▶ [EXERCISE REQUIREMENTS]
Your copy starts at the line containing "text: Gebrauchtwagen ->" and ends at the last line below. Copy exactly, without pictures.

[DATA PROVIDED — start]

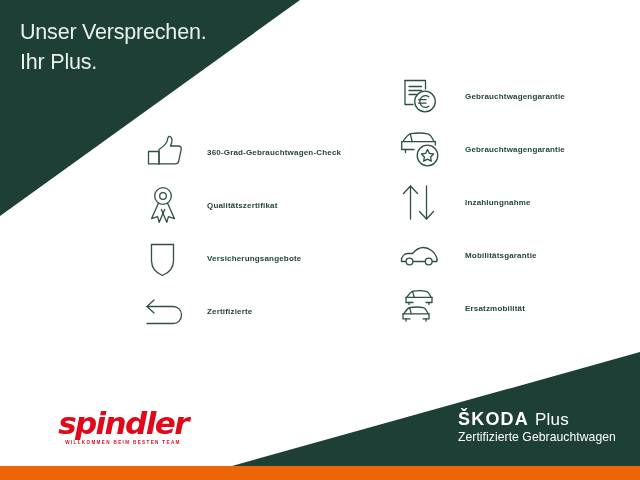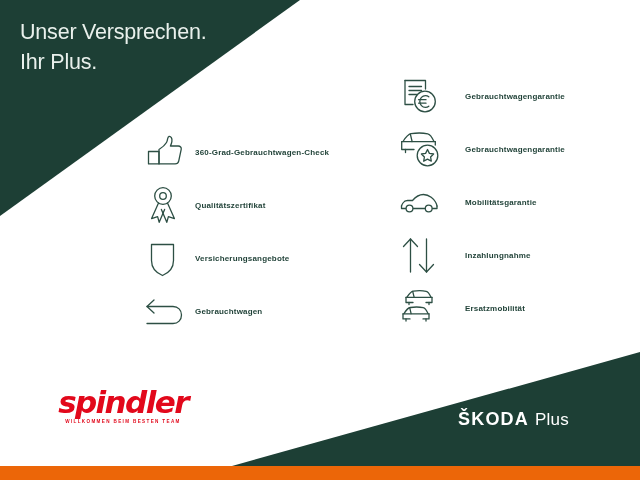"360-Grad-Gebrauchtwagen-Check" .col-left .feature .lbl { margin-left: none -> 12px }
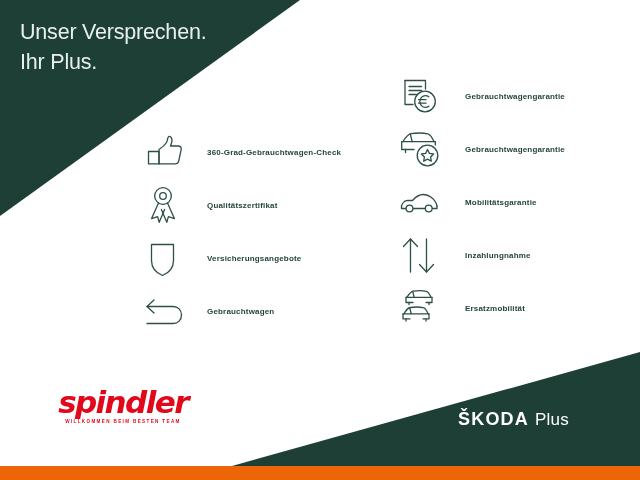"Mobilitätsgarantie" div.feature { order: before "Inzahlungnahme" -> after "Inzahlungnahme" }
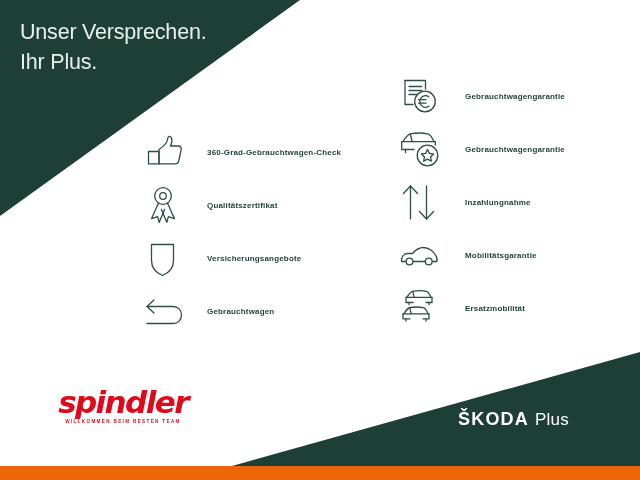"Gebrauchtwagen" span.lbl { text: Gebrauchtwagen -> Zertifizierte }
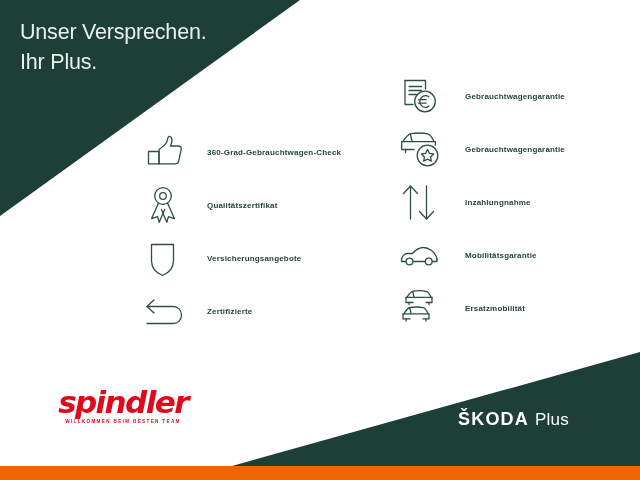"spindler" .spindler { top: 387px -> 408px }
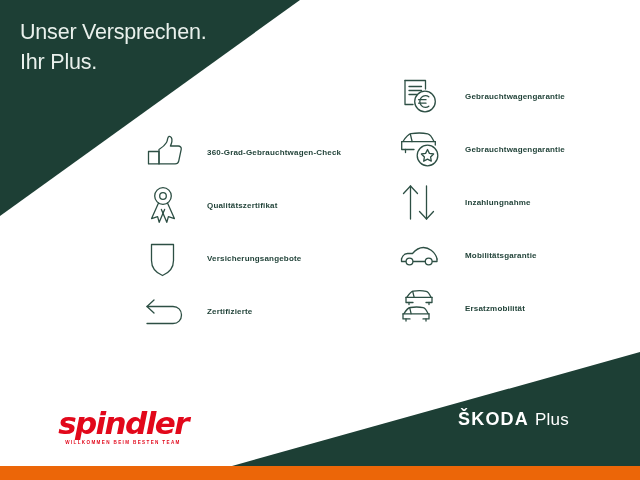"Zertifizierte Gebrauchtwagen" div.sub { html: none -> <div>Zertifizierte Gebrauchtwagen</div> }
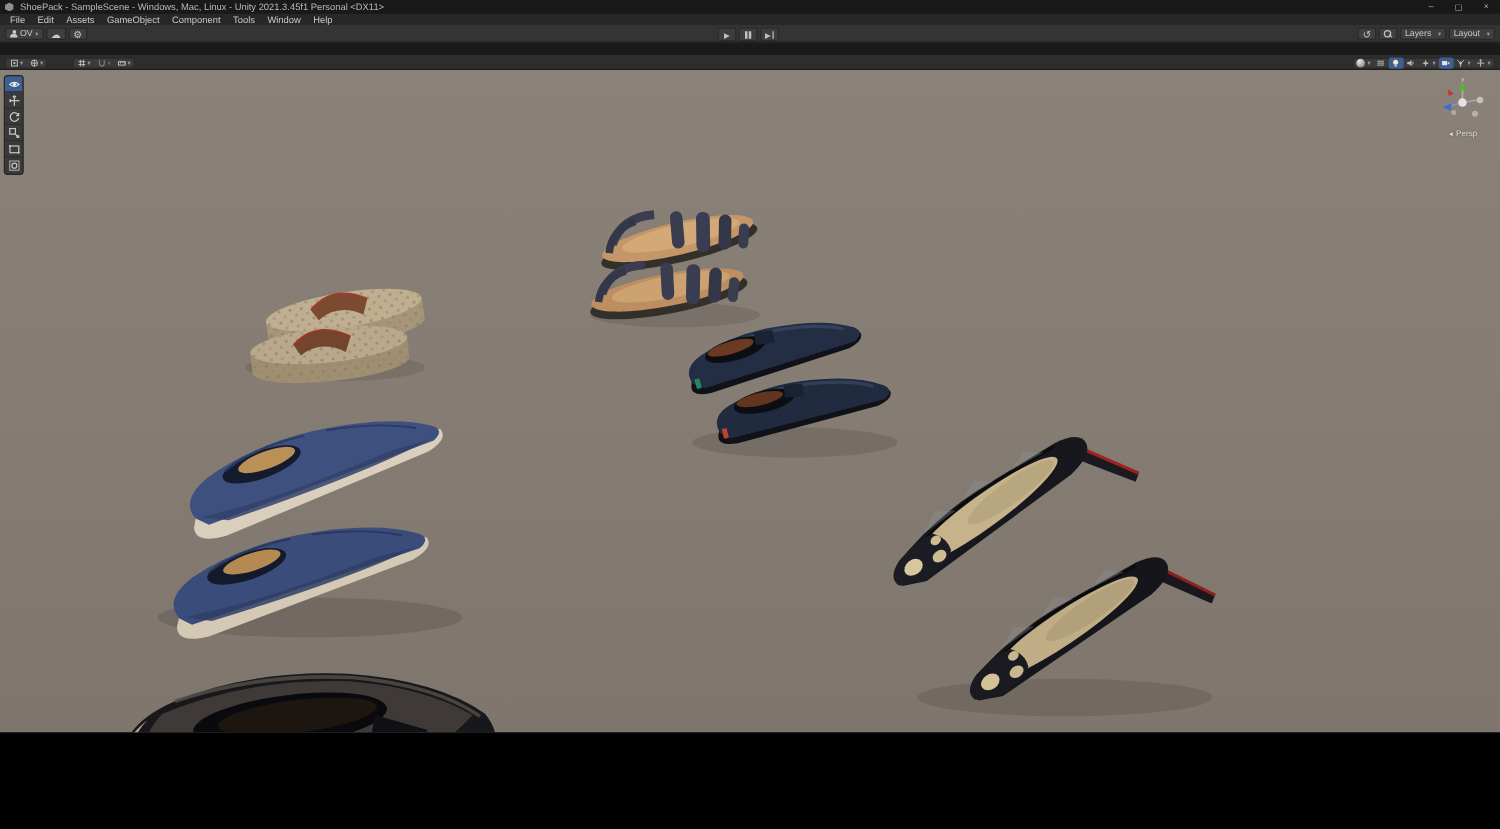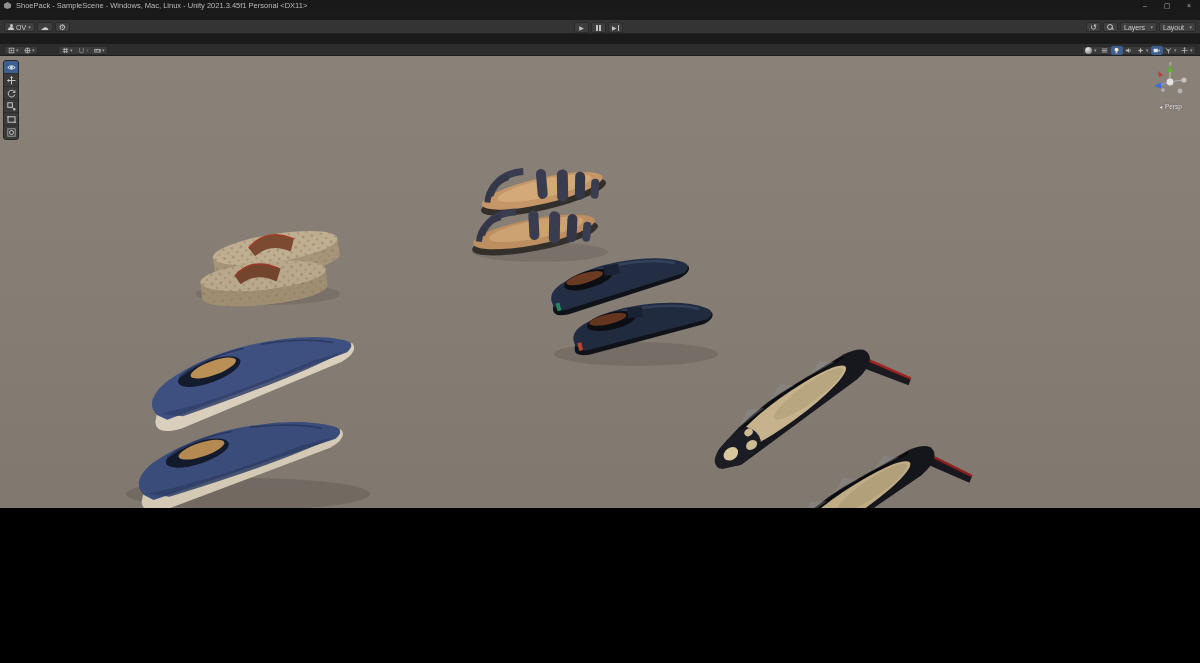"ShoePack - SampleScene - Windows," .app { height: 508px -> 586px }
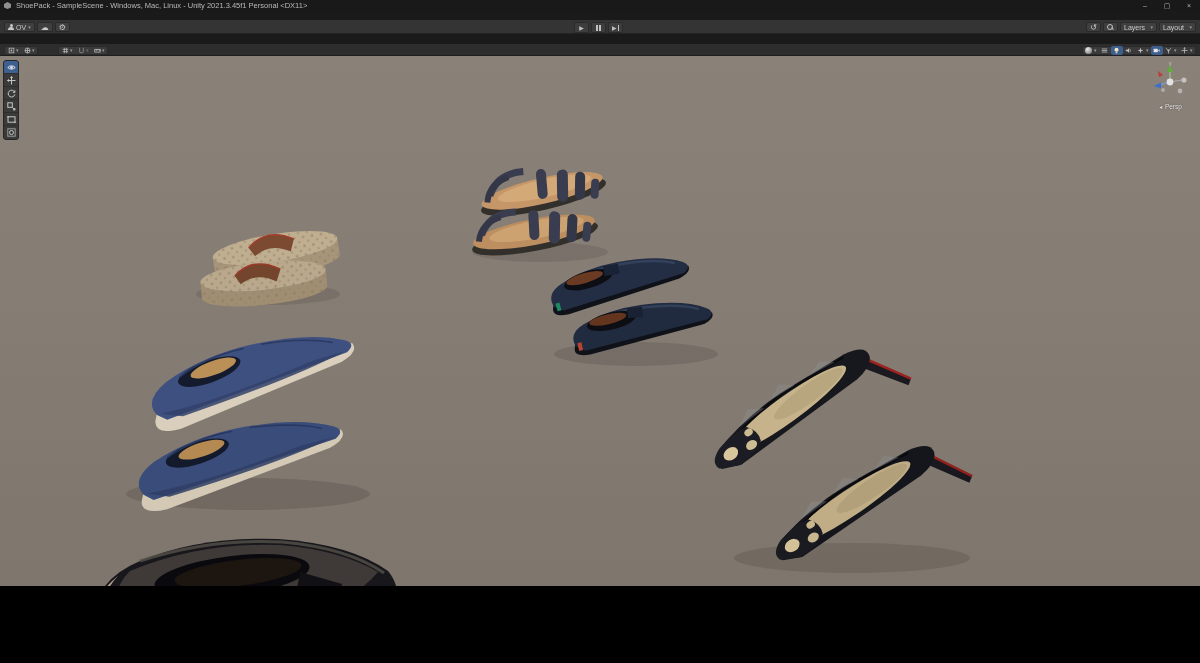"File" div.menubar { html: none -> <div> <span>File</span> <span>Edit</span> <span>Assets</span> <span>GameObject</span> <span>Component</span> <span>Tools</span> <span>Window</span> <span>Help</span> </div> }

[DATA PROVIDED — finish]

▶ [WRITTEN ANSWER]
"Gebrauchtwagen" span.lbl { text: Gebrauchtwagen -> Zertifizierte }
"spindler" .spindler { top: 387px -> 408px }
"Zertifizierte Gebrauchtwagen" div.sub { html: none -> <div>Zertifizierte Gebrauchtwagen</div> }
"ShoePack - SampleScene - Windows," .app { height: 508px -> 586px }
"File" div.menubar { html: none -> <div> <span>File</span> <span>Edit</span> <span>Assets</span> <span>GameObject</span> <span>Component</span> <span>Tools</span> <span>Window</span> <span>Help</span> </div> }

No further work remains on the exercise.